Sie schwiegen, denn Rudolf trat zu ihnen. Er hatte abseits gesessen und, in Gedanken versunken, zum Fenster hinausgeblickt. – »Herr d’Artagnan,« sprach er leise, »Sie kehren nach Paris zurück. Darf ich Sie um einen Dienst bitten? Wollen Sie Fräulein von Lavallière meinen letzten Gruß bringen?« – D’Artagnan nickte. »Was soll ich ihr sagen?« – »Die letzten Worte, die ich ihr sende,« antwortete Rudolf, »sind diese: Statt Ihnen zu fluchen, liebe ich Sie noch immer und sterbe.« – D’Artagnan sah auf. Er wollte Einspruch erheben, doch Rudolf ließ ihn nicht zu Worte kommen. »Sie werden ihr das sagen, nicht wahr?« drang er in ihn. – »Gewiß, gewiß, doch wann?« – »An dem Tage,« erwiderte Rudolf, »an welchem Sie ihr auch das Datum meines Todes angeben können.« – Darauf trat er rasch wieder zur Seite.

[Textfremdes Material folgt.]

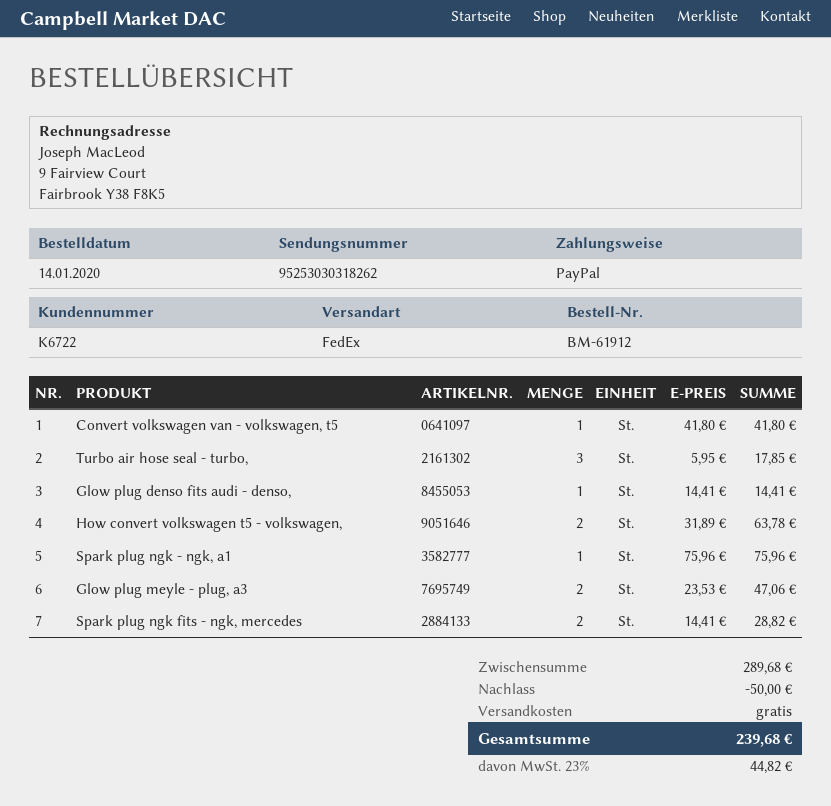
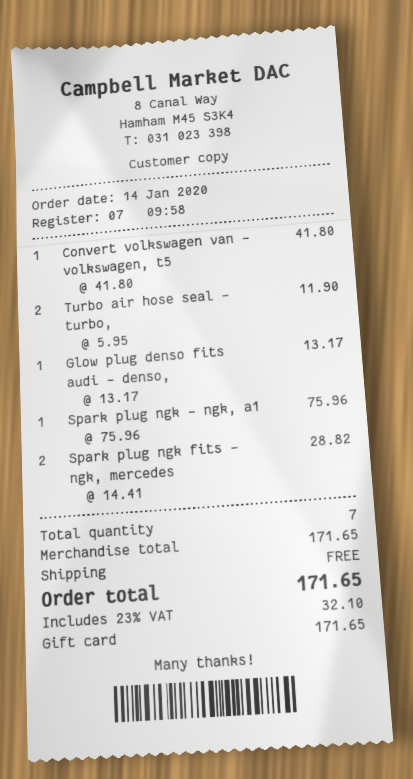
payment method: PayPal -> gift card
Turbo air hose seal - turbo,: 3 x 5.95 = 17.85 -> 2 x 5.95 = 11.90
Glow plug denso fits audi - denso,: 1 x 14.41 = 14.41 -> 1 x 13.17 = 13.17
How convert volkswagen t5 - volkswagen,: 2 x 31.89 = 63.78 -> none
Glow plug meyle - plug, a3: 2 x 23.53 = 47.06 -> none
subtotal: 289.68 -> 171.65
discount: 50.00 -> none
tax: 23% = 44.82 -> 23% = 32.10
total: 239.68 -> 171.65

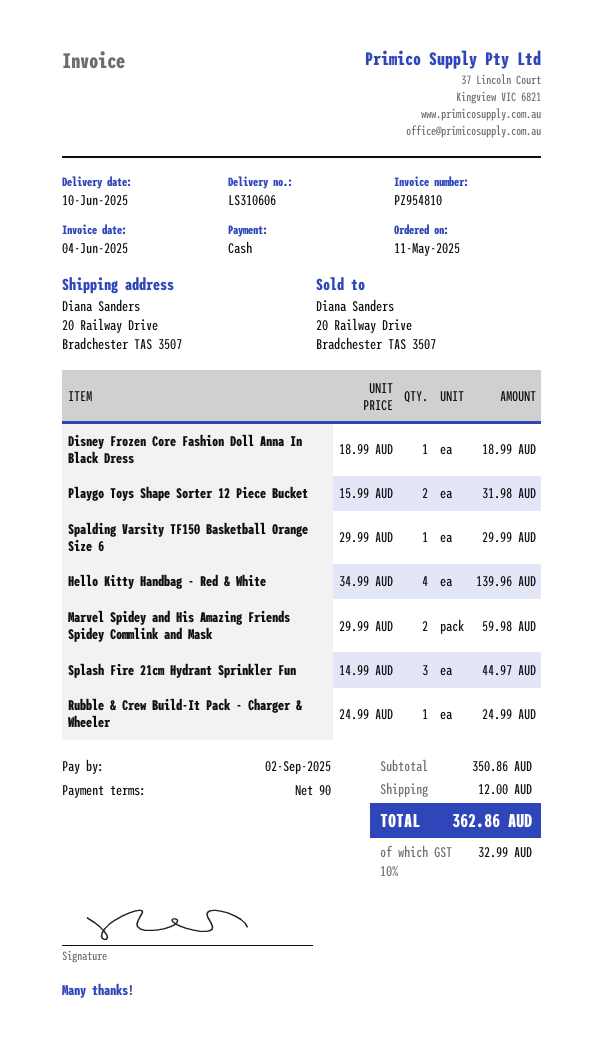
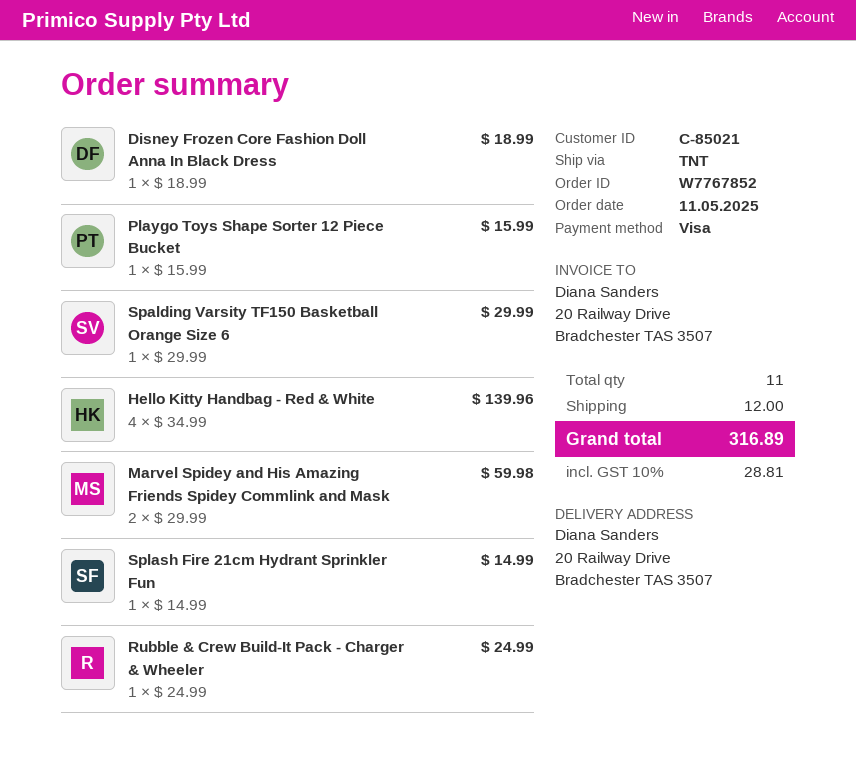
payment method: cash -> Visa
Playgo Toys Shape Sorter 12 Piece Bucket: 2 x 15.99 = 31.98 -> 1 x 15.99 = 15.99
Splash Fire 21cm Hydrant Sprinkler Fun: 3 x 14.99 = 44.97 -> 1 x 14.99 = 14.99
tax: 10% = 32.99 -> 10% = 28.81
total: 362.86 -> 316.89

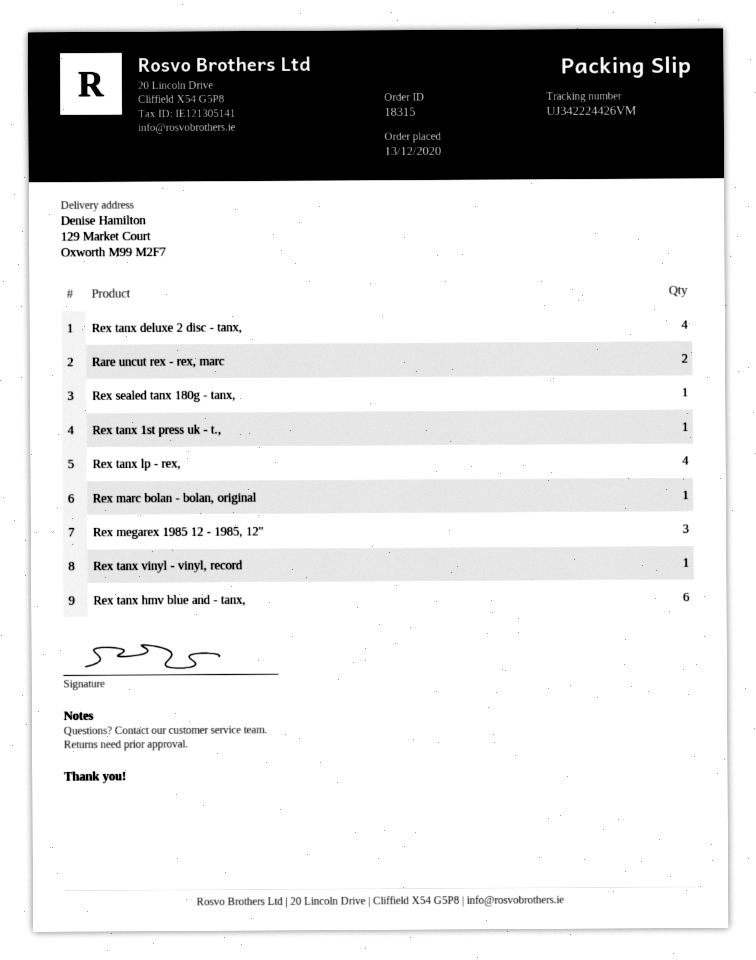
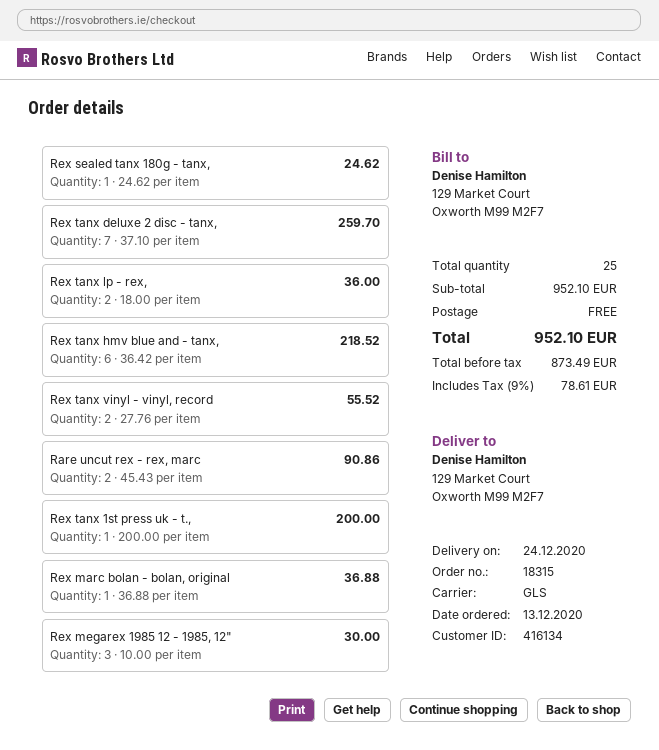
Rex tanx deluxe 2 disc - tanx,: 4 -> 7
Rex tanx lp - rex,: 4 -> 2
Rex tanx vinyl - vinyl, record: 1 -> 2

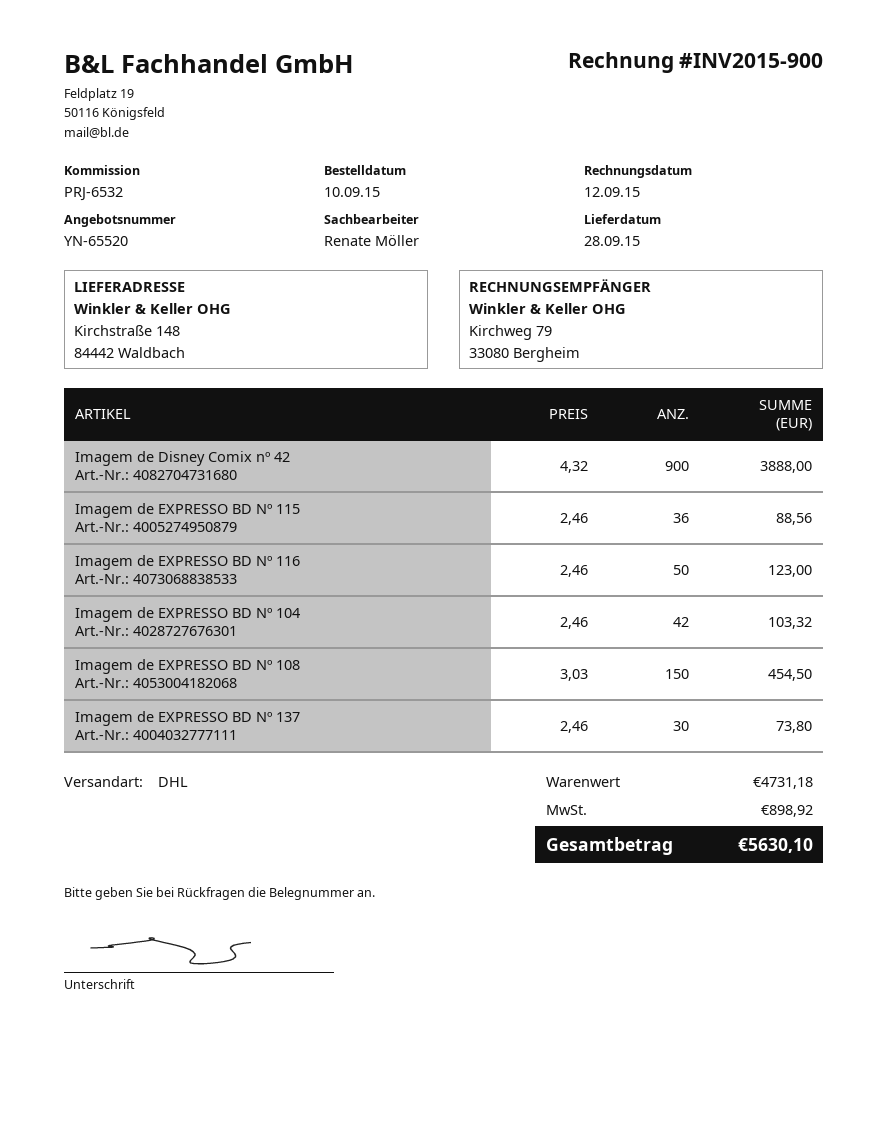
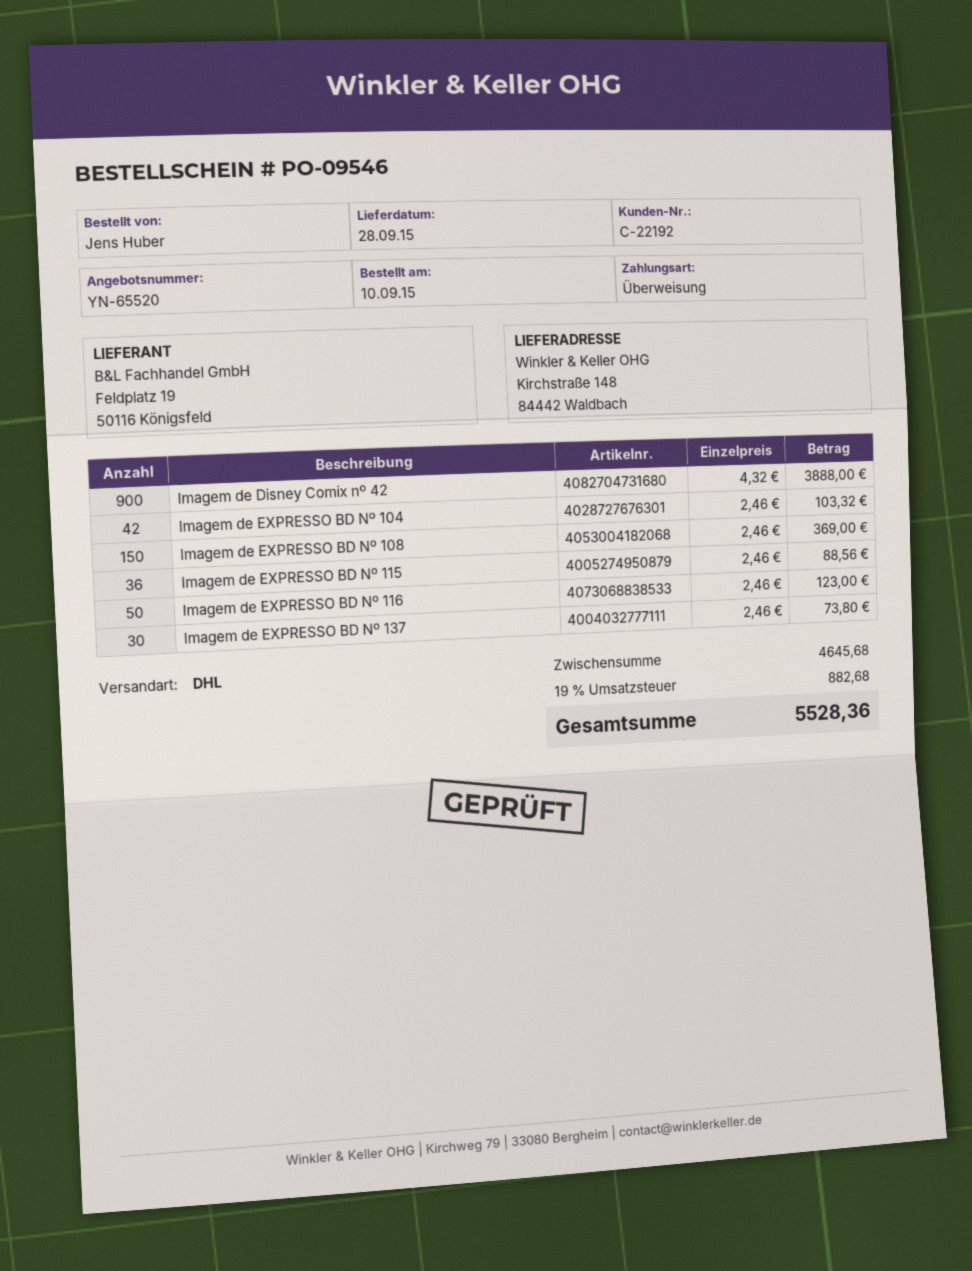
Imagem de EXPRESSO BD Nº 108: 150 x 3.03 = 454.50 -> 150 x 2.46 = 369.00
subtotal: 4731.18 -> 4645.68
tax: 898.92 -> 882.68
total: 5630.10 -> 5528.36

Der Gouverneur ging vorüber, und d’Artagnan zog seine Freunde in eine dunkle Ecke. – »Was gibt es wieder?« fragte Athos. – »Sie werden den Gefangenen sehen,« flüsterte d’Artagnan, »er kommt eben aus der Kapelle zurück.« –

Und im Scheine eines Wetterleuchtens, das den Himmel purpurrot färbte, sah man sechs Schritte hinter dem Gouverneur, ernst und langsam, einen jungen Mann schreiten, der schwarz gekleidet war und vor dem Gesicht eine Maske aus braunem Stahl trug, die mit einer den ganzen Kopf umschließenden, fest angelöteten Kappe aus dem gleichen Metall zusammenhing. Das Feuer des Himmels zeichnete matte Reflexe auf der blanken Oberfläche ab, und dieses Funkeln schien die grimmigen Blicke darzustellen, die der Unglückliche statt der Flüche schleuderte.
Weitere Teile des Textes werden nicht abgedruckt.